I've been given the task of overseeing my companys presentations etc. What I want to do is... video record interviews etc, transfer them to PC, edit them, and publish them on our website.

So, what I need to know is... what's the best video camera to buy (DV?), how I'd go about transfering it to the PC and what's the best software to use to edit and publish. I will probably want to publish the movies as a Real Player streaming file and Quicktime... what's the best?
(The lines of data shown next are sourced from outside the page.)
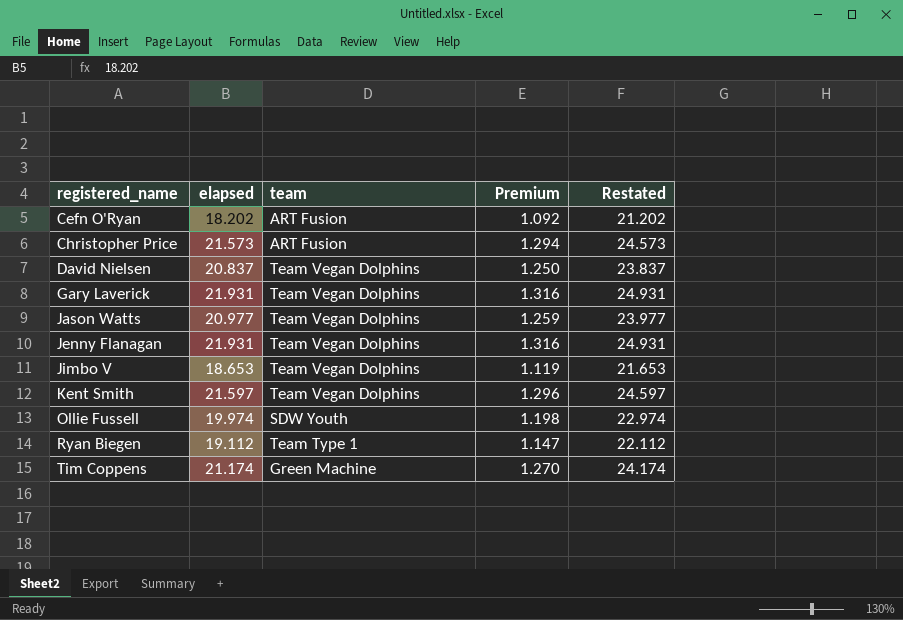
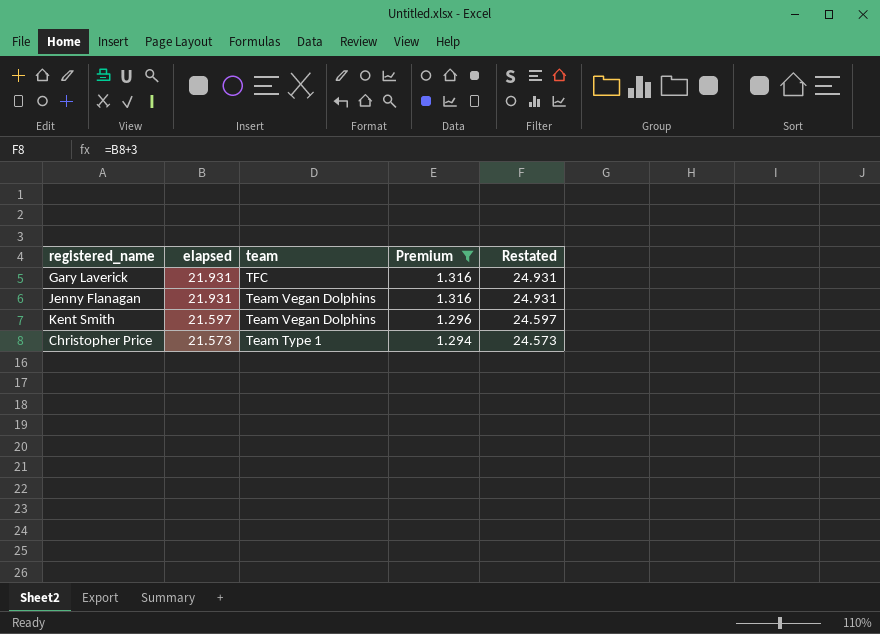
filter: none -> Premium >= 1.294
row order: registered_name ascending -> elapsed descending
Gary Laverick | team: Team Vegan Dolphins -> TFC
Christopher Price | team: ART Fusion -> Team Type 1

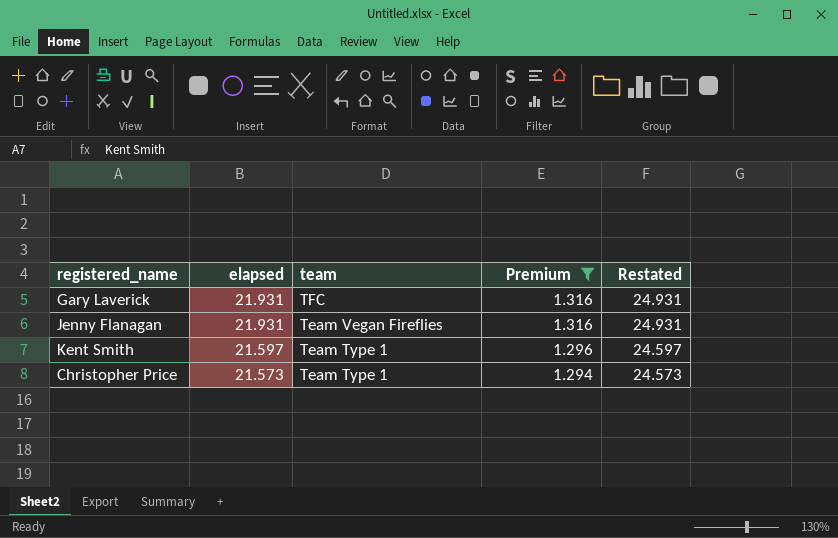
Jenny Flanagan | team: Team Vegan Dolphins -> Team Vegan Fireflies
Kent Smith | team: Team Vegan Dolphins -> Team Type 1

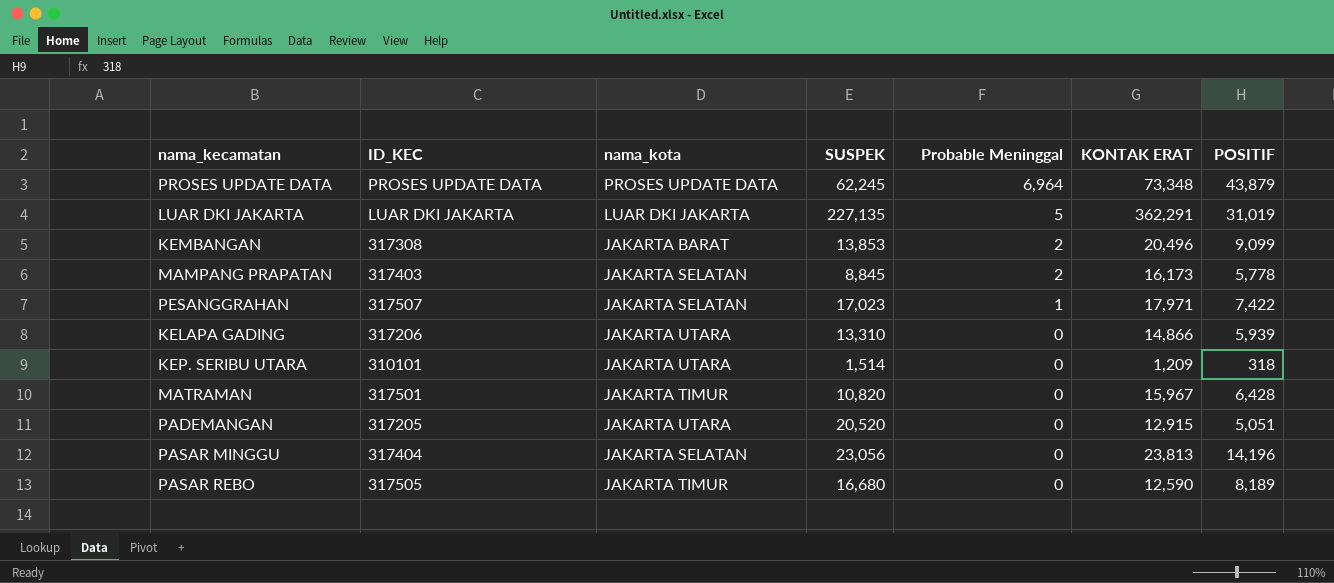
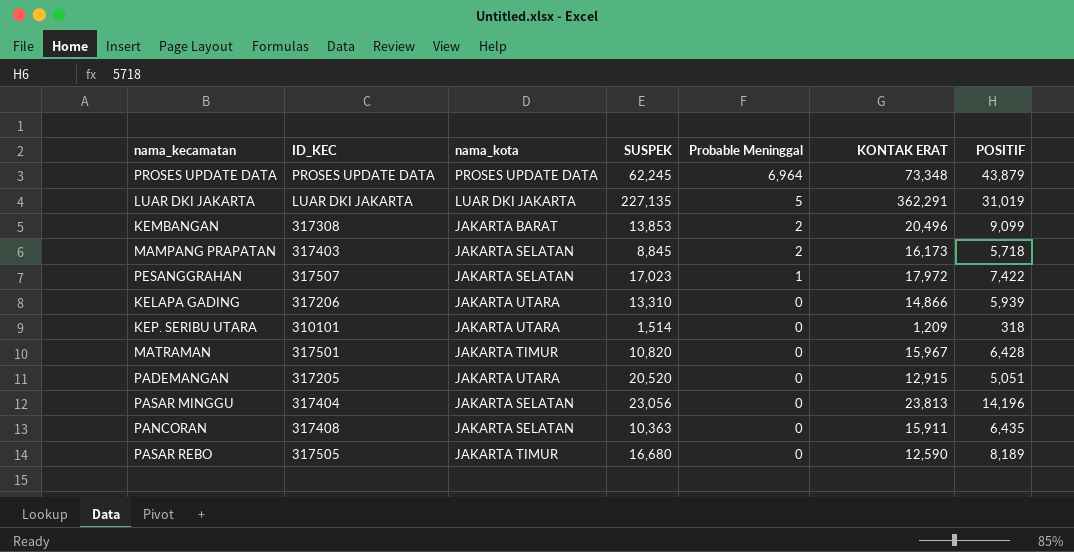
MAMPANG PRAPATAN | POSITIF: 5,778 -> 5,718
PESANGGRAHAN | KONTAK ERAT: 17,971 -> 17,972
row PANCORAN: none -> 317408 | JAKARTA SELATAN | 10,363 | 0 | 15,911 | 6,435

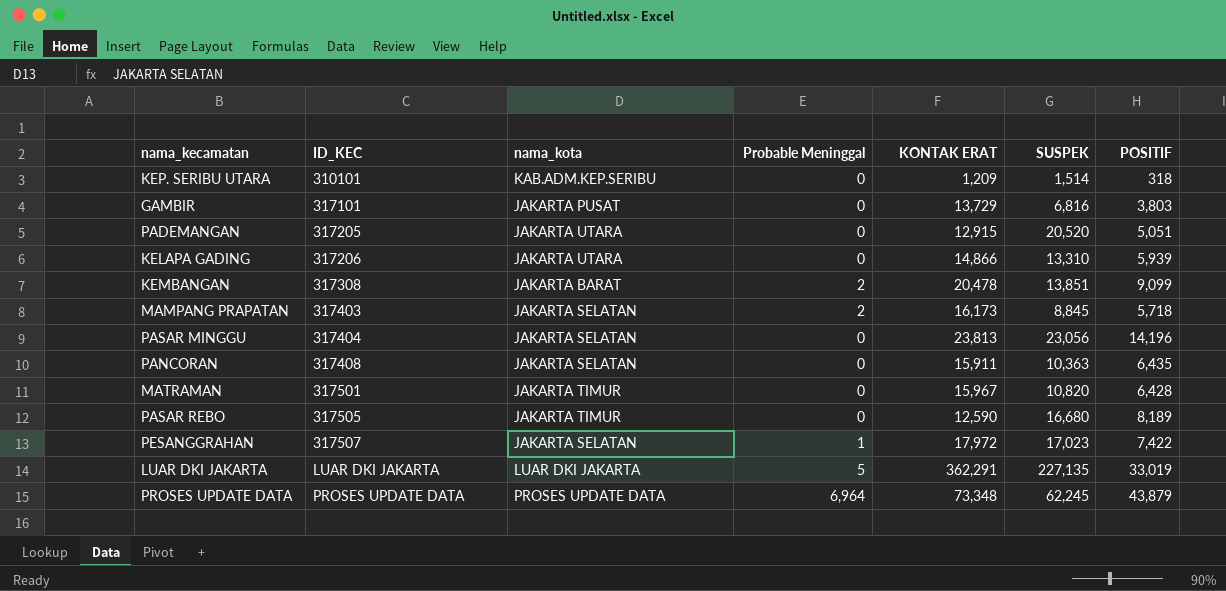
row order: Probable Meninggal descending -> ID_KEC ascending
column SUSPEK | position: 4 -> 6
KEP. SERIBU UTARA | nama_kota: JAKARTA UTARA -> KAB.ADM.KEP.SERIBU
row GAMBIR: none -> 317101 | JAKARTA PUSAT | 0 | 13,729 | 6,816 | 3,803
KEMBANGAN | KONTAK ERAT: 20,496 -> 20,478
KEMBANGAN | SUSPEK: 13,853 -> 13,851
LUAR DKI JAKARTA | POSITIF: 31,019 -> 33,019

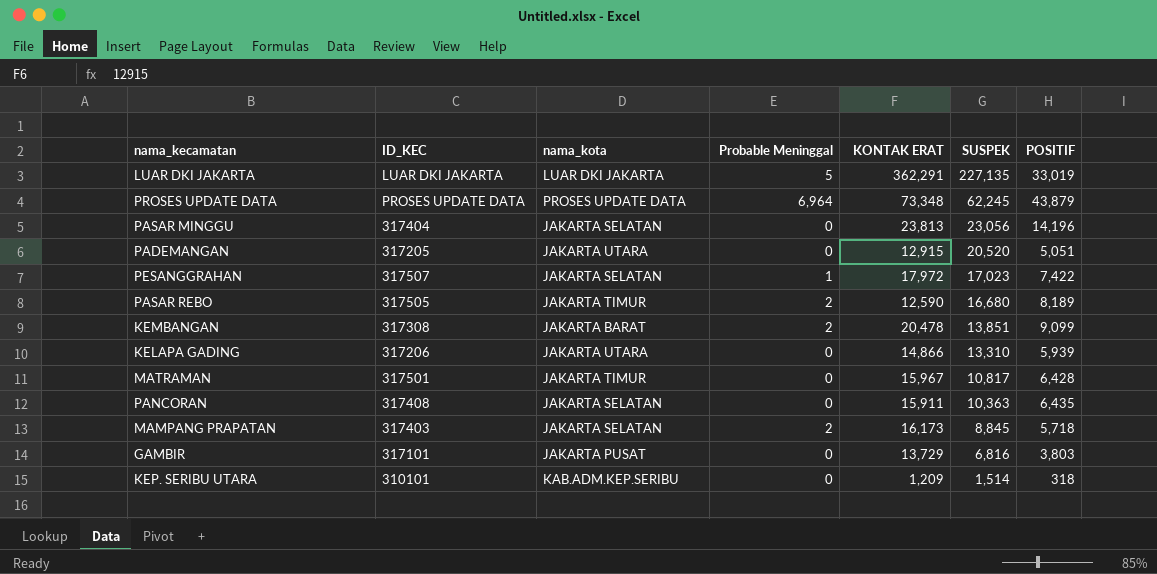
row order: ID_KEC ascending -> SUSPEK descending
PASAR REBO | Probable Meninggal: 0 -> 2
MATRAMAN | SUSPEK: 10,820 -> 10,817

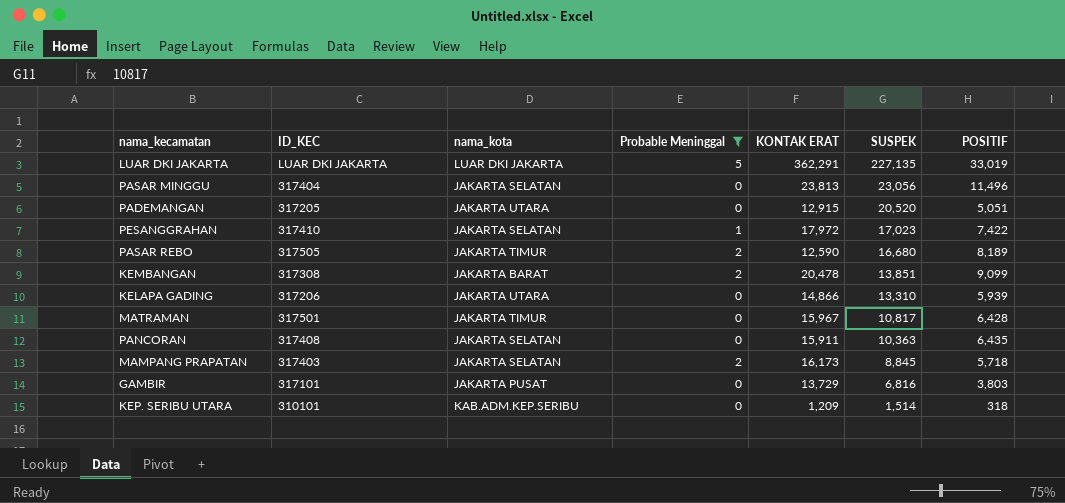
filter: none -> Probable Meninggal != 6,964
PASAR MINGGU | POSITIF: 14,196 -> 11,496
PESANGGRAHAN | ID_KEC: 317507 -> 317410

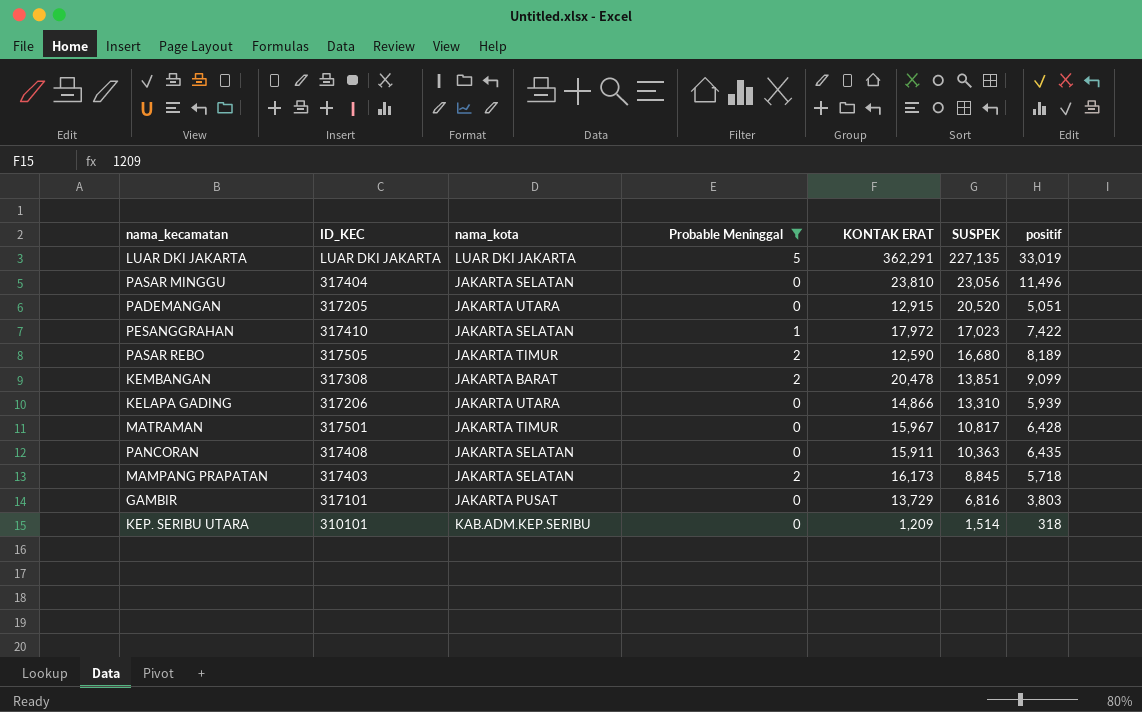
column name: POSITIF -> positif
PASAR MINGGU | KONTAK ERAT: 23,813 -> 23,810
Our budget isn't huge, £700 or so.

By the way, I'm in the UK...

Thanks in advance for any advice.

A.:confused:

dar1us
1st April 2003, 21:27
Welcome to the forum. Nice to see a fellow old blighter;).

Depends on what you get to the best way of transferring. I assume that all DV cameras have a digital transfer (stopping any transfer loss). Probably firewire, though I really dont know. You would need a firewire on a computer, they are adaptors, I think they cost about 50 to 100 quids.

Sorry for vaugeness.


dar1us

theReal
3rd April 2003, 13:36
The best solution nowadays is a DV camcorder with firewire (you'll only need firewire-out if you don't need to play back the video from pc to the camcorder)

A Firewire Adapter (PCI) isn't expensive - it's more like 20 Euro and not 50-100 British Pounds!

Most Adapters come with basic editing software like Ulead Video Studio that might fit your needs already. If you need better software, it's getting more expensive (like 500 USD up to 'infinitely expensive' ;))

The more expensive software will include all the new Real and Quicktime codecs to publish your videos, but you can also buy the encoders seperately (Helix Producer by Real is free with limited encoding possibilities that might be ok for your needs).

If you have more questions about this, I suppose you move over to the "DV" and "NLE" Forums (which are exactly for the topics in question)

AlanC
3rd April 2003, 13:42
Thanks for your help!!

A.:)

numlock
4th April 2003, 02:14
You should encode them to Windows Media Video 9 instead of RealMedia or QuickTIme. It's much better quality.